(Web document revisions)
..........

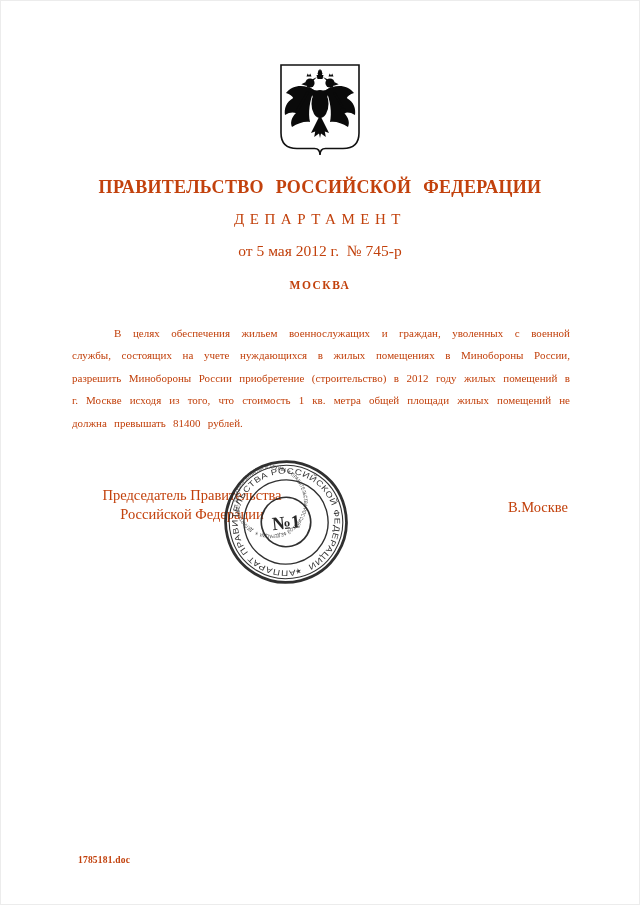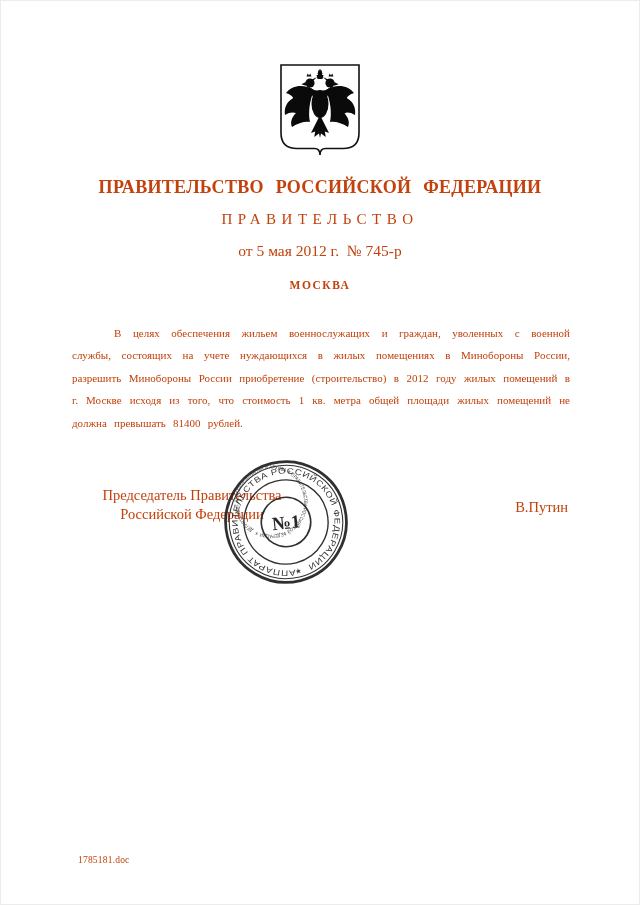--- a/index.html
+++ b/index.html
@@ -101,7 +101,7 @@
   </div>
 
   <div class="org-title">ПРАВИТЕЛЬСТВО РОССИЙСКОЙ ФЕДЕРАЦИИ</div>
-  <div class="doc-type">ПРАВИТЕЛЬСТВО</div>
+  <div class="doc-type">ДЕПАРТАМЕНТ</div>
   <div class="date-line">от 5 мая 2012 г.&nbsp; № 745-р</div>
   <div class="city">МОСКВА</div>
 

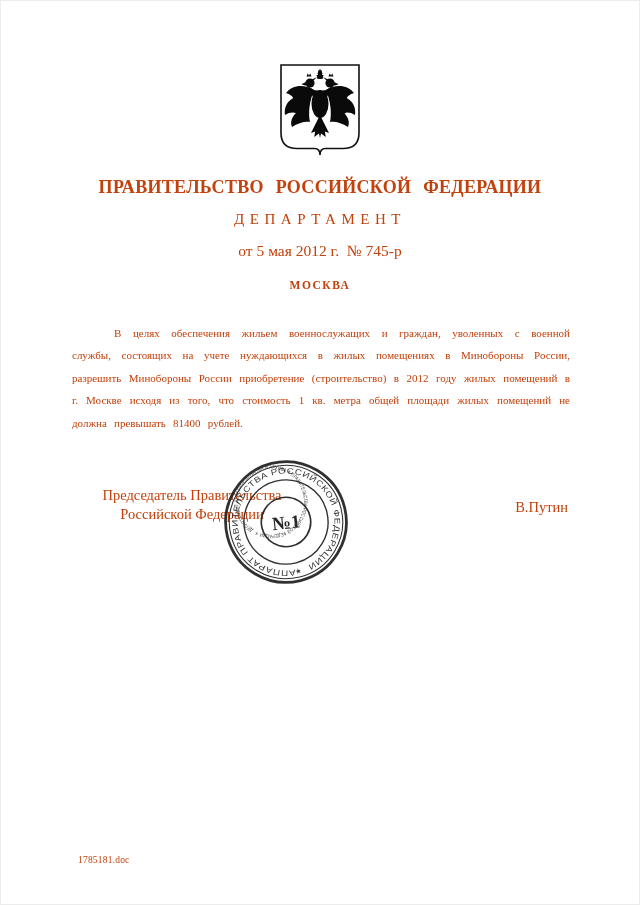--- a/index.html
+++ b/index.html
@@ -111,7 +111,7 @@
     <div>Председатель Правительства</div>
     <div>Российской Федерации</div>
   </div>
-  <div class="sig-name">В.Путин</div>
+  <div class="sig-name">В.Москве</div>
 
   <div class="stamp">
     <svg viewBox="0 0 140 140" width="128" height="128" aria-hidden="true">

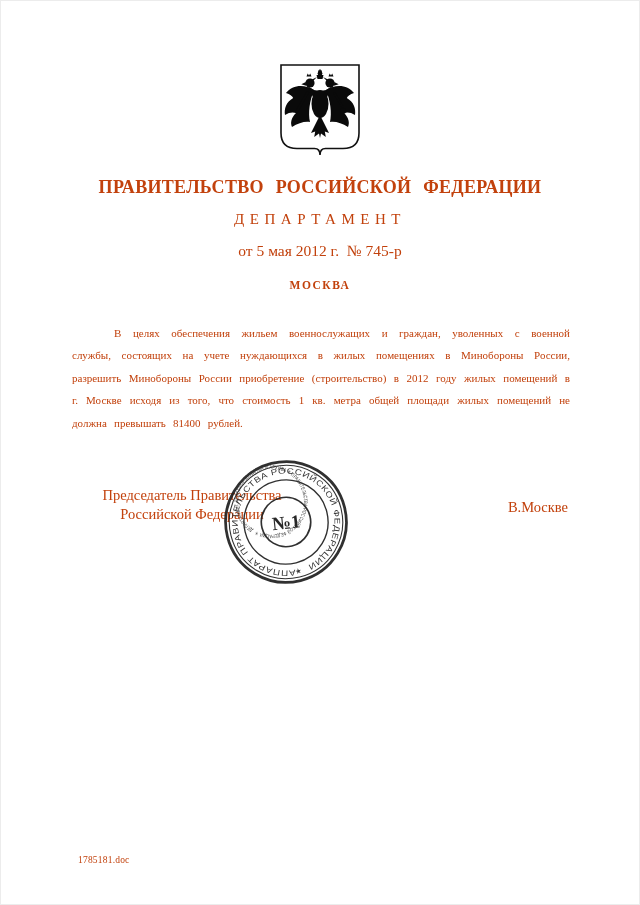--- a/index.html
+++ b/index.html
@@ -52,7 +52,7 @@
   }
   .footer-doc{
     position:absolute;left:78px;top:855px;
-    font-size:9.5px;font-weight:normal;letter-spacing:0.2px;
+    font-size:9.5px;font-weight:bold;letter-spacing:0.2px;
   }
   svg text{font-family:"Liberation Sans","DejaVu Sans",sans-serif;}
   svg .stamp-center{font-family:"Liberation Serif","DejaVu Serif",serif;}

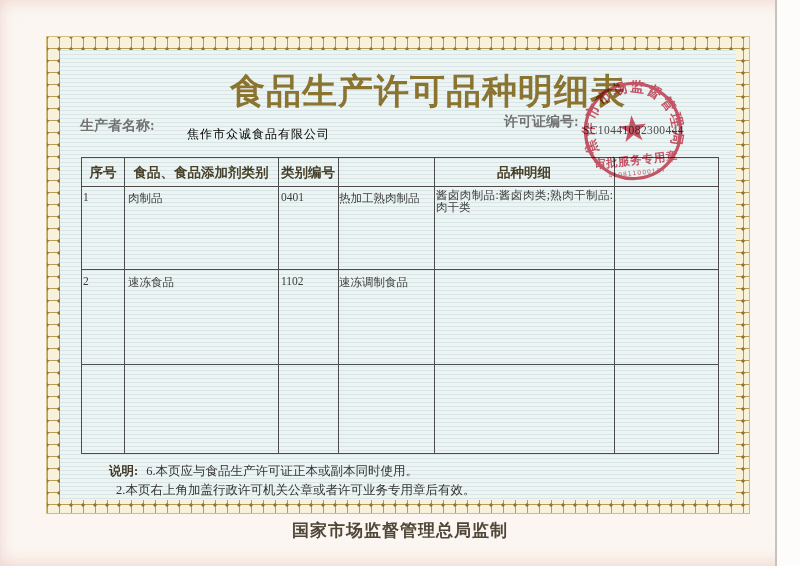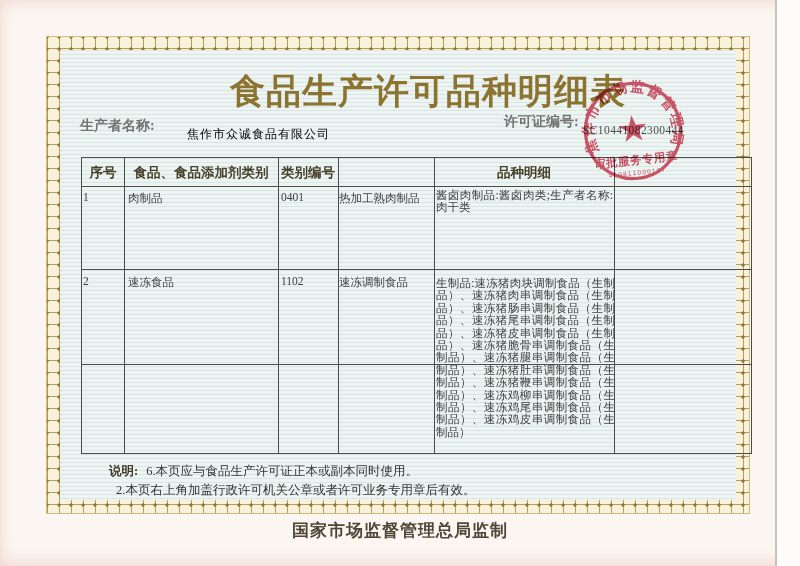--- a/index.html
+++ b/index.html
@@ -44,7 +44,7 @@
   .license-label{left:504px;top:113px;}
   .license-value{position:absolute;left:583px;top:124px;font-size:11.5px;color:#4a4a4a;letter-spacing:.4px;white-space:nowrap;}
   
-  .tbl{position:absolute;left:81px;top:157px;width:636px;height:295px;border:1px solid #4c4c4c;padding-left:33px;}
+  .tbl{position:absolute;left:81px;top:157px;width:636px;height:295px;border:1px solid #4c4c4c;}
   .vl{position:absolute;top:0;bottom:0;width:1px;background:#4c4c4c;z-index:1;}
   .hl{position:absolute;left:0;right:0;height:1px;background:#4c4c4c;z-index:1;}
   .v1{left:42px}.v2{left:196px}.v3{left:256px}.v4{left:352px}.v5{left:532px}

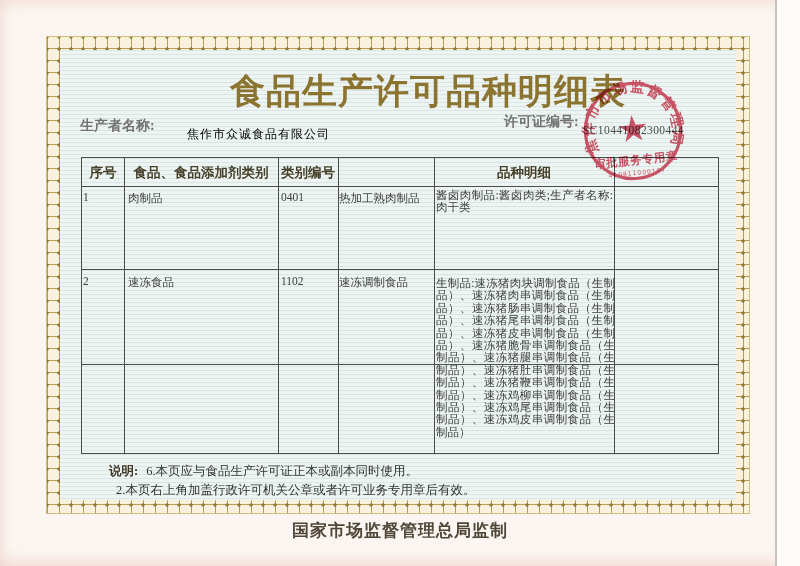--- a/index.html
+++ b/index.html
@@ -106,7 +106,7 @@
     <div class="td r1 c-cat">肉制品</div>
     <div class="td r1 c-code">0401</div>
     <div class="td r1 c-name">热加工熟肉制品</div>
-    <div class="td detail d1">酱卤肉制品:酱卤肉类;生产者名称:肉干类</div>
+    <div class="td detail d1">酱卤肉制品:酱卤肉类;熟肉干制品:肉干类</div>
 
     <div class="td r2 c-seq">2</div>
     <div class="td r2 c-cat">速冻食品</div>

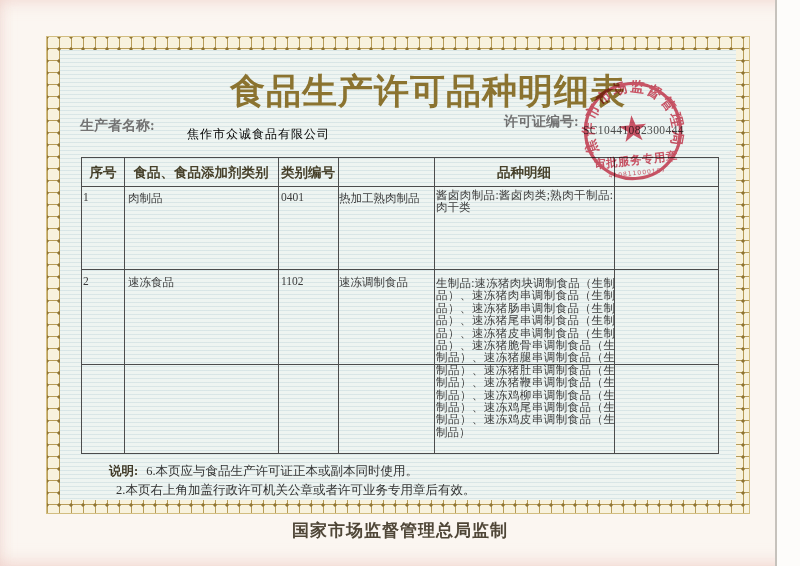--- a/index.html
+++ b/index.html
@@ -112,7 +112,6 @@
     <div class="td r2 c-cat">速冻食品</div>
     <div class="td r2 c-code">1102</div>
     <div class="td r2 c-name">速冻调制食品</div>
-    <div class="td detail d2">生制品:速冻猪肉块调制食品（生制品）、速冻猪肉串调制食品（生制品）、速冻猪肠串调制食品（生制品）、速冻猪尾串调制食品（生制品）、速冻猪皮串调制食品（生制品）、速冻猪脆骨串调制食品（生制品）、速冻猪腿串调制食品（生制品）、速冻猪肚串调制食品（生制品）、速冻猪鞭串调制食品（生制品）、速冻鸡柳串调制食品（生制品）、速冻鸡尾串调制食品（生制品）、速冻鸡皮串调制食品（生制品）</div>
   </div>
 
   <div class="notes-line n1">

..........

** PROBLEM TO SOLVE **
Report every line of the records that contains the word "license".

** ANSWER AREA **
   .license-label{left:504px;top:113px;}
   .license-value{position:absolute;left:583px;top:124px;font-size:11.5px;color:#4a4a4a;letter-spacing:.4px;white-space:nowrap;}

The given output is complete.